Work to complete
Look through the records below, count the lines with the word "class", and reply with only the number.

━━━ Excerpted data ━━━

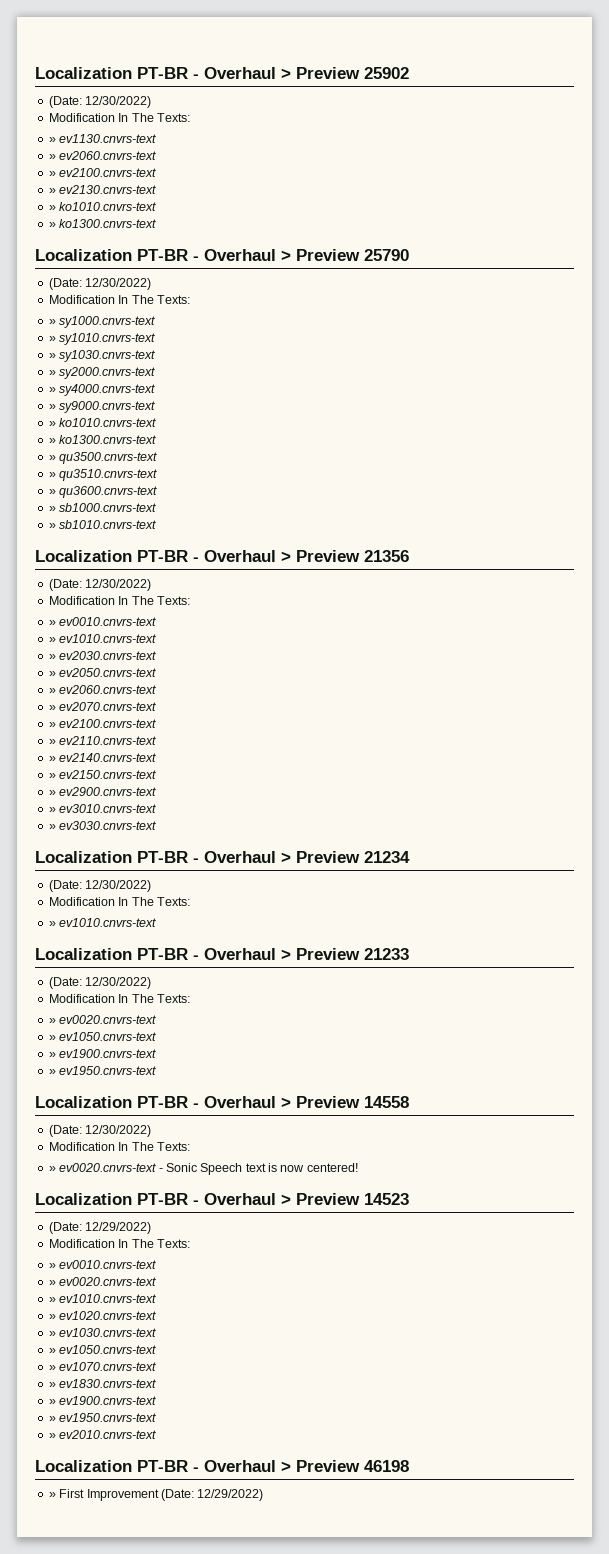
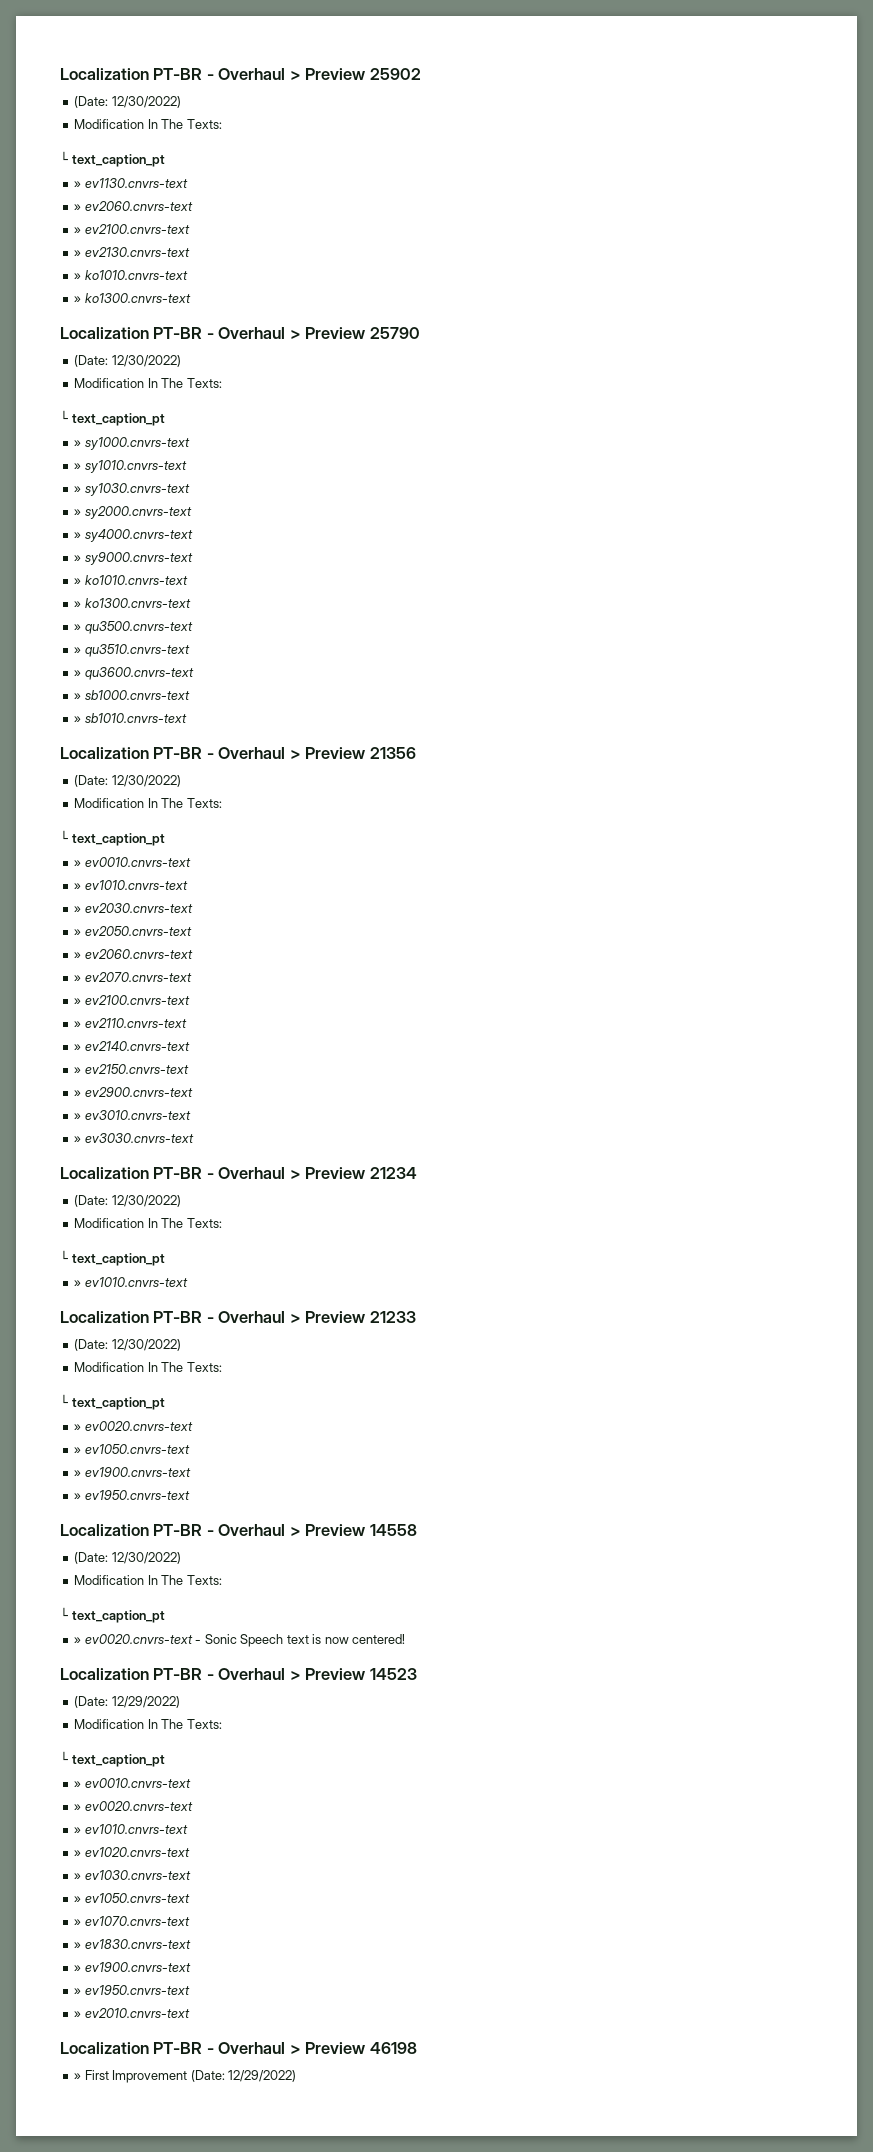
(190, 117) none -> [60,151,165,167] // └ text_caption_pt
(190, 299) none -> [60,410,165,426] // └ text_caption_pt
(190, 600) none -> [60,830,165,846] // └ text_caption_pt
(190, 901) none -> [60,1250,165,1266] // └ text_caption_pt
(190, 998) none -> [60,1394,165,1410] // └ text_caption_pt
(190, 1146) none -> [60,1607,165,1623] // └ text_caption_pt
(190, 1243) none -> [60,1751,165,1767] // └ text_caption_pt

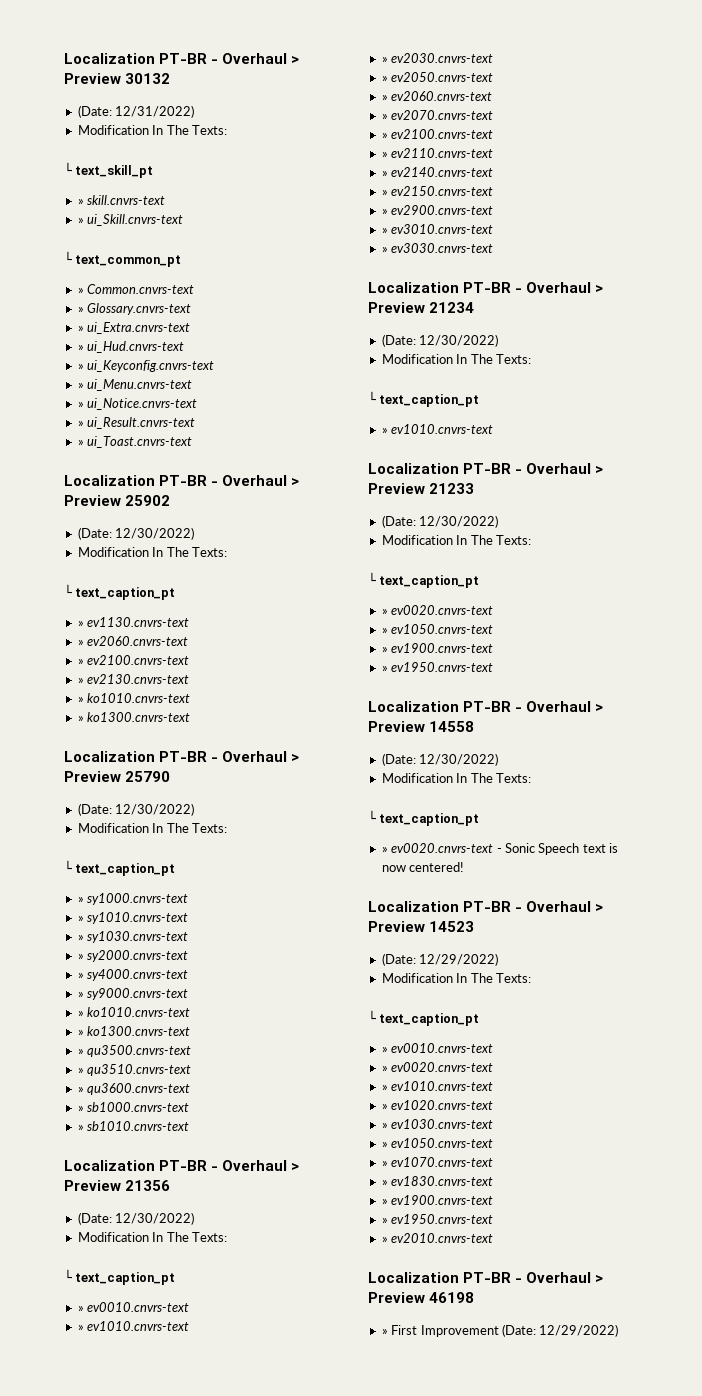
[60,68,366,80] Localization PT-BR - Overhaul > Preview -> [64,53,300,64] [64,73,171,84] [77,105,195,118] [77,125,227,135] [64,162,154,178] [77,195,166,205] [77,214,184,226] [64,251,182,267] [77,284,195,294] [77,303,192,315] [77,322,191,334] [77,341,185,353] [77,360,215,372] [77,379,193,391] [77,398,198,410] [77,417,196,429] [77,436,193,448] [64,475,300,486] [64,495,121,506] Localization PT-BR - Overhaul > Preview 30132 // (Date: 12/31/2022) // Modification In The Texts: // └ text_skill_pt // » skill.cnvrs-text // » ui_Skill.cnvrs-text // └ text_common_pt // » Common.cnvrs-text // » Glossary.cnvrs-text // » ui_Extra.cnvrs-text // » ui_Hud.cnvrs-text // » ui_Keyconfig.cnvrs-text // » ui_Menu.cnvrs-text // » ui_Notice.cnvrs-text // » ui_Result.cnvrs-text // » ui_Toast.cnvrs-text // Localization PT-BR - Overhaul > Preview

━━━
━━━ Excerpted data ━━━

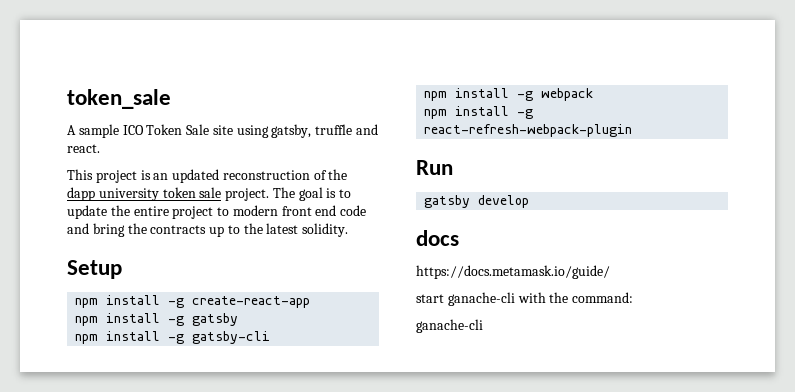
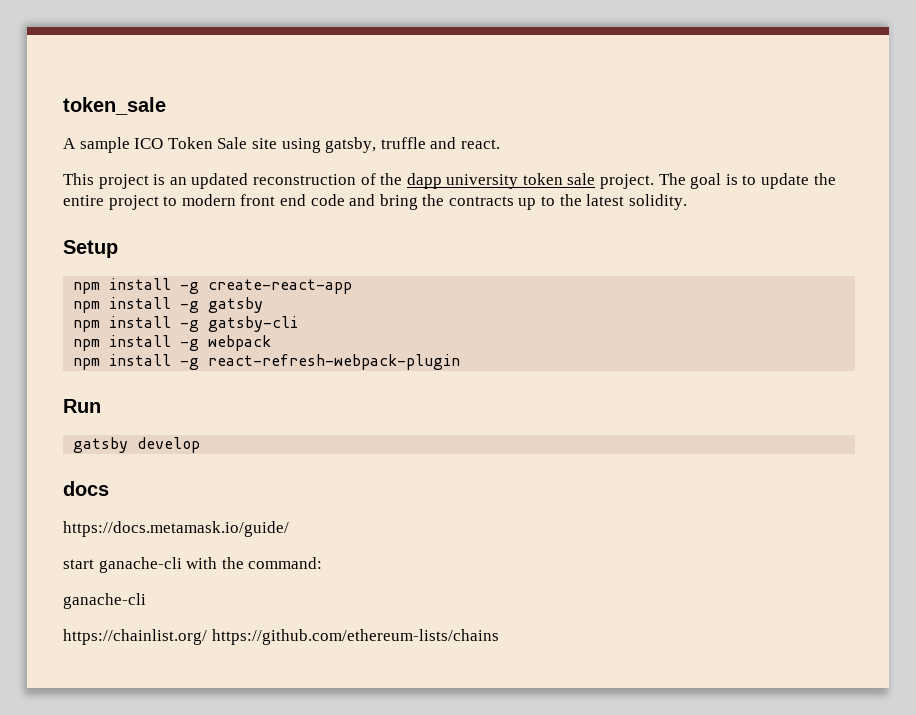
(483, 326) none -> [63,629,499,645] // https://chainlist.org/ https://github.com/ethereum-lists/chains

━━━
━━━ Excerpted data ━━━

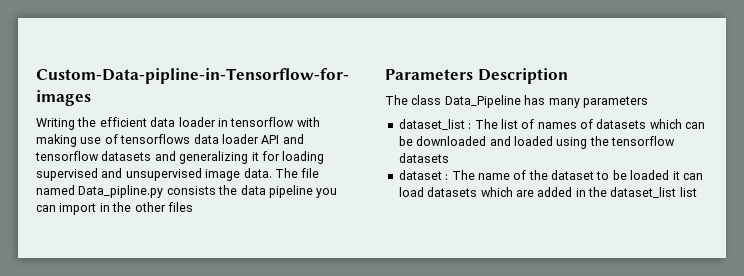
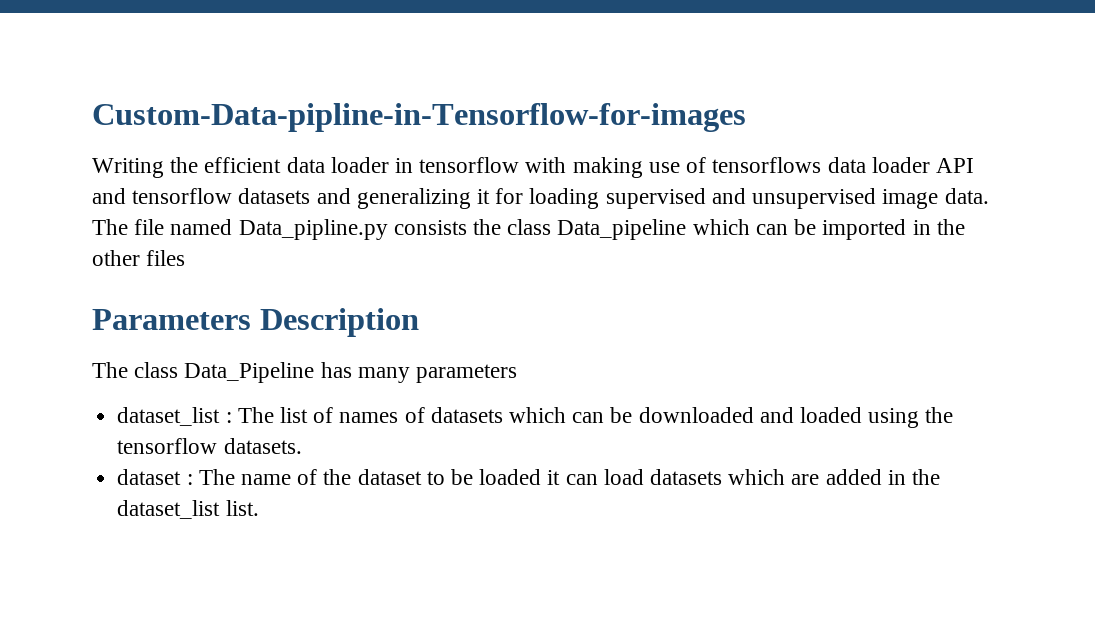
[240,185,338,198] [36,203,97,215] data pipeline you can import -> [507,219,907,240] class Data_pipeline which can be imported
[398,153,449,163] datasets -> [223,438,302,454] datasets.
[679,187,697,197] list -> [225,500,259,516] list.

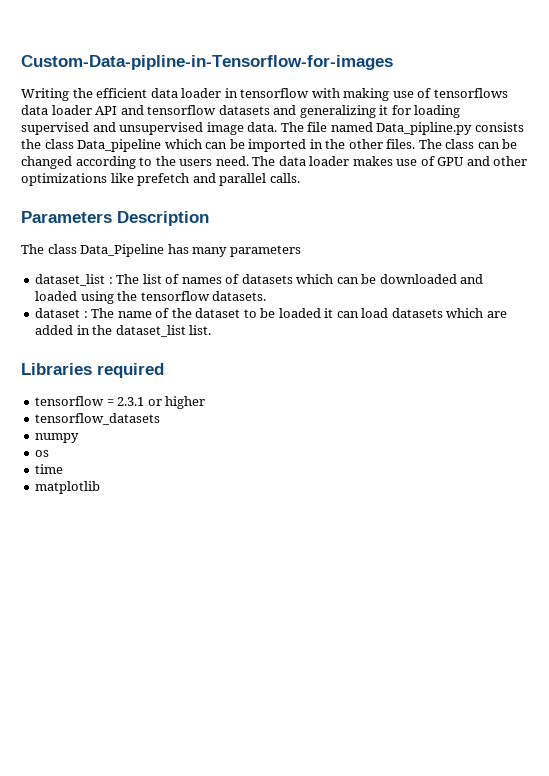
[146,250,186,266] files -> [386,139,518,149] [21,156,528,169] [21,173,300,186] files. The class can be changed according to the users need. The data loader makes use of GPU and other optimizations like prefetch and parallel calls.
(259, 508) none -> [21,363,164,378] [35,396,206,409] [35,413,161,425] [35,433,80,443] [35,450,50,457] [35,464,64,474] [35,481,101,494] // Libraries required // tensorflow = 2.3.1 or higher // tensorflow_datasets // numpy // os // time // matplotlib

━━━

Task answer
2